# Frattini subgroup is normal-monotone

On page 199 of Dummit and Foote's Abstract Algebra (Here $$\Phi(G)$$ is the Frattini subgroup of a group $$G$$, not necessarily finite):

If $$N\unlhd G$$, then $$\Phi(N)\subseteq\Phi(G)$$.

First, When every proper subgroup of $$N$$ is contained in a maximal subgroup of $$N$$, I know how to prove the statement. (By taking $$M$$ as a maximal subgroup of $$G$$ that fails to contain $$\Phi(N)$$, deriving $$N=\Phi(N)(N\cap M)$$ and taking the maximal subgroup $$H$$ of $$N$$ containing $$N\cap M$$, then $$\Phi(N)\subset H$$, a contradiction.)

But in the general case, as there may not exist a maximal subgroup of $$N$$ containing $$N\cap M$$, the case is different. The process of deriving $$N=\Phi(N)(N\cap M)$$ is the same, but I find no way to proceed after that.

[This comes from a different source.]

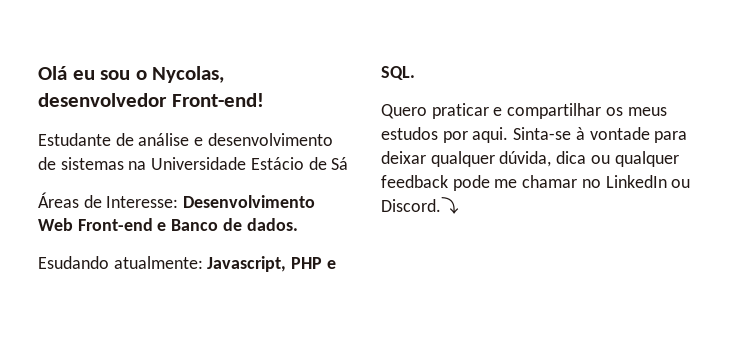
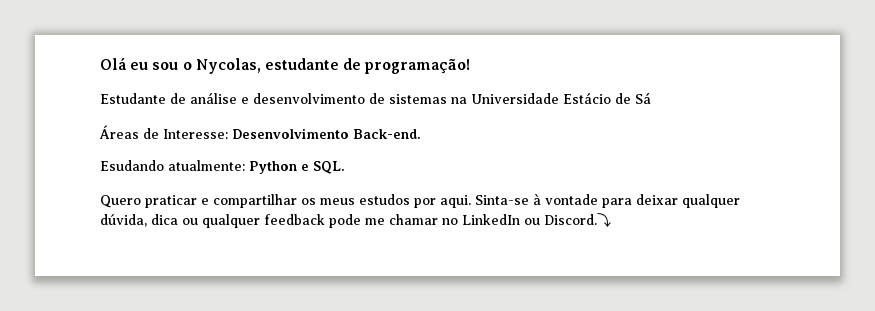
[38,93,264,107] desenvolvedor Front-end! -> [264,58,471,74] estudante de programação!
[38,218,298,231] Web Front-end e Banco de dados. -> [353,129,421,139] Back-end.
[207,256,323,272] Javascript, PHP -> [249,161,297,174] Python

Hence I have several questions:

(1) If the statement still holds in the case when not all proper subgroup of $$N$$ is contained in some maximal subgroup of $$N$$? Or does there exist an counterexample?

(2) Moreover, I'm wondering that if a group $$G$$ satisfies the condition that every proper subgroup is contained in a maximal subgroup, could it be possible that the condition does not apply to its normal subgroup $$N$$?

I've posted the question on StackExchange, and just get a partial answer for the question(1). (Actually, by the definition of Frattini subgroup being the set of all non-generators, the statement is proved in the case of $$\phi(N)$$ being finitely generated).

Hence I hope for an answer for both questions! Thanks in advance!

Consider the affine group $$G=\mathbf{Q}^*\ltimes\mathbf{Q}$$ and $$N$$ the normal subgroup $$\mathbf{Q}$$.
Since $$N$$ has no maximal proper subgroup $$\Phi(N)=N$$.
Since $$\mathbf{Q}^*$$ is a maximal proper subgroup of $$G$$ and since the intersection of its conjugates is trivial, we have $$\Phi(G)=\{1\}$$. So $$\Phi(N)\nsubseteq \Phi(G)$$.
The problem is exactly what you're pointing out. The result however holds whenever $$N$$ has the property that every proper subgroup of $$N$$ is contained in a maximal proper subgroup of $$N$$.